Finding rewarding work is the goal
Self-advocates from Minnesota’s Twin Cities metropolitan area are seeking jobs in integrated settings, thanks to a new program. Explore-Prepare-Act is a three-step program designed for people with developmental disabilities. It was developed by self-advocates in partnership with the Institute for Community Inclusion, the Massachusetts Department of Developmental Services and the Massachusetts Advocates Standing Strong.
Rick Cardenas, former co-director of Advocating Change Together (ACT), adapted the program as part of the Metro Region’s Disability Integration Plan. Nikki Villavicencio has led the program since Cardenas’ retirement this spring, with assistance from Mary Fenske. The program is part of ACT’s Olmstead Academy. Minnesota’s Olmstead Plan provides a framework for advancing community integration, including employment.
Program goals are to create discussion regarding the value of work, provide understanding about work incentives and disincentives and offer practical steps in looking for jobs. Future plans call for a job club and online resources.
“The biggest thing I’ve learned is that people with disabilities might have a lot of work skills but they are often put into jobs they don’t like,” said Villavicencio.
Program participants were recruited through sheltered workshops with more groups to be established this summer. Participants attend workshops and learn job-seeking skills.
In the Explore Step participants talk about different job possibilities and how to find jobs based on their skills and interests.
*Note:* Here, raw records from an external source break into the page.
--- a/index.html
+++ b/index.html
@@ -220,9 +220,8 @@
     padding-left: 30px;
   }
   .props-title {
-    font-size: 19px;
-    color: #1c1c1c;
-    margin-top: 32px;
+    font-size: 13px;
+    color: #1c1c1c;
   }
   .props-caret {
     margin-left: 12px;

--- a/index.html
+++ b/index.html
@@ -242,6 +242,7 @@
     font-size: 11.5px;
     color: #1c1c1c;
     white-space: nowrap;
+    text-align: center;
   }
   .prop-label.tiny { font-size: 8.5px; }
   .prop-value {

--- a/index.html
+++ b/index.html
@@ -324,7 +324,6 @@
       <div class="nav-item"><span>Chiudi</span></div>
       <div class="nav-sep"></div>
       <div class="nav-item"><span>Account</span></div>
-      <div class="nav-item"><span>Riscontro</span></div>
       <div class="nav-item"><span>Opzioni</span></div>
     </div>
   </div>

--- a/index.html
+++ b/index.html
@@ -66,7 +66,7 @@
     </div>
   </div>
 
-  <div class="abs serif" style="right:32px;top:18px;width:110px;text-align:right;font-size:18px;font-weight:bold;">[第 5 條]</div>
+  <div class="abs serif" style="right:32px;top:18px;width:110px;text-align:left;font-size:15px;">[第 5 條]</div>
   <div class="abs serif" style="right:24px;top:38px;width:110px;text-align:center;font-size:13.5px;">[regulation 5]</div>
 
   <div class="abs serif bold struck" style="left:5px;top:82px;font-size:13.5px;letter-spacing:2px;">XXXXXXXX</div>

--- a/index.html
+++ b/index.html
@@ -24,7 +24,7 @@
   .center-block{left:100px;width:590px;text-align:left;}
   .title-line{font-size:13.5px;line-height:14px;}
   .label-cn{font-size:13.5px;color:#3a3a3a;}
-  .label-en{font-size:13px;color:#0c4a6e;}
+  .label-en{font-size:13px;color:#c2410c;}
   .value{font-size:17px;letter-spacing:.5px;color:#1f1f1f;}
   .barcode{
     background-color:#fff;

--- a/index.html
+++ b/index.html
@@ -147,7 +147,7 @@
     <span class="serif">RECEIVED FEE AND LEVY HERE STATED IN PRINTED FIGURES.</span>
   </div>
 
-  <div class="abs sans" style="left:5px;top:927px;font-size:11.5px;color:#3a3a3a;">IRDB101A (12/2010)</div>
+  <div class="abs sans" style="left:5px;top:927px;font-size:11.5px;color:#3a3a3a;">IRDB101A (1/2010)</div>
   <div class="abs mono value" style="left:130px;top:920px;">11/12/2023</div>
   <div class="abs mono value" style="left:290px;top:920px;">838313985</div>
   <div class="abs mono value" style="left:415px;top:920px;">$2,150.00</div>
Someone who likes sports might look at opportunities at the new Vikings Stadium or at the Target Center. “There are tons of jobs available in concessions, taking tickets, handing out flyers, cleaning, or working cameras,” said Villavicencio. “It just opens their minds as to what they can get.”
In the Prepare Step participants talk about what they need to get the job they want, including training, resume preparation and job interview practice. The Act Step involves applying for jobs and doing an actual interview.
Throughout the training participants visit potential job sites and learn about the benefits of having a job,
including being part of the community, becoming independent, and making a living. Pay, benefits and medical assistance are also discussed.
“Currently most of the jobs available for people with disabilities are at sub to minimum wage,” said Villavicencio. “The Olmstead Plan calls for a less restrictive environment and more livable wages.”